▶ [Available data]:
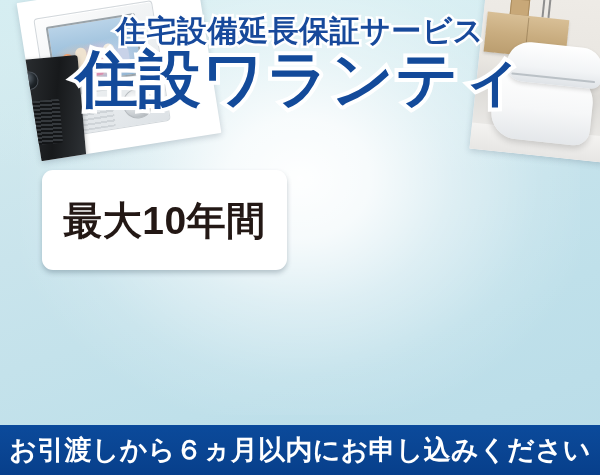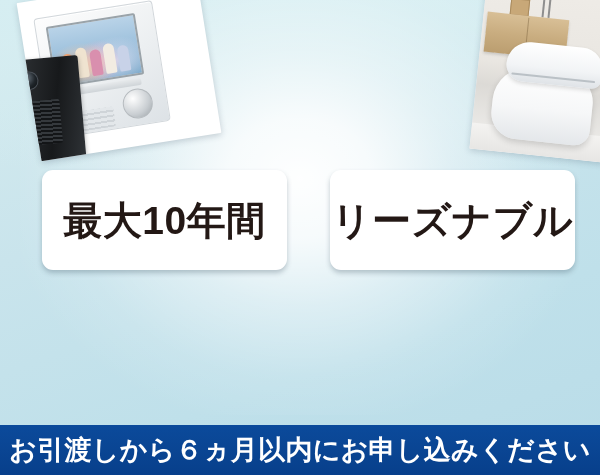--- a/index.html
+++ b/index.html
@@ -392,27 +392,28 @@
     <div class="stick"></div>
     <div class="stick2"></div>
     <div class="box1"></div>
     <div class="wallshelf"></div>
     <div class="floor"></div>
     <div class="bowl"></div>
     <div class="seat"></div>
     <div class="lidline"></div>
   </div>
 
+  <div class="headings">
+    <div id="subtitle">住宅設備延長保証サービス</div>
+    <div id="title">住設ワランティ</div>
+  </div>
 
   <div id="features">
     <div class="feature-box">
       <span class="feature-label">最大10年間</span>
     </div>
-    <div class="feature-box">
-      <span class="feature-label">リーズナブル</span>
-    </div>
   </div>
 
   <div id="cta-banner">
     <span id="cta-text">お引渡しから６ヵ月以内にお申し込みください</span>
   </div>
 
 </div>
 
 </body></html>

▶ [What to do]: Could you print all of the entries exactly, skipping the images?

▶ [Answer to the problem]:
--- a/index.html
+++ b/index.html
@@ -392,27 +392,28 @@
     <div class="stick"></div>
     <div class="stick2"></div>
     <div class="box1"></div>
     <div class="wallshelf"></div>
     <div class="floor"></div>
     <div class="bowl"></div>
     <div class="seat"></div>
     <div class="lidline"></div>
   </div>
 
+  <div class="headings">
+    <div id="subtitle">住宅設備延長保証サービス</div>
+    <div id="title">住設ワランティ</div>
+  </div>
 
   <div id="features">
     <div class="feature-box">
       <span class="feature-label">最大10年間</span>
     </div>
-    <div class="feature-box">
-      <span class="feature-label">リーズナブル</span>
-    </div>
   </div>
 
   <div id="cta-banner">
     <span id="cta-text">お引渡しから６ヵ月以内にお申し込みください</span>
   </div>
 
 </div>
 
 </body></html>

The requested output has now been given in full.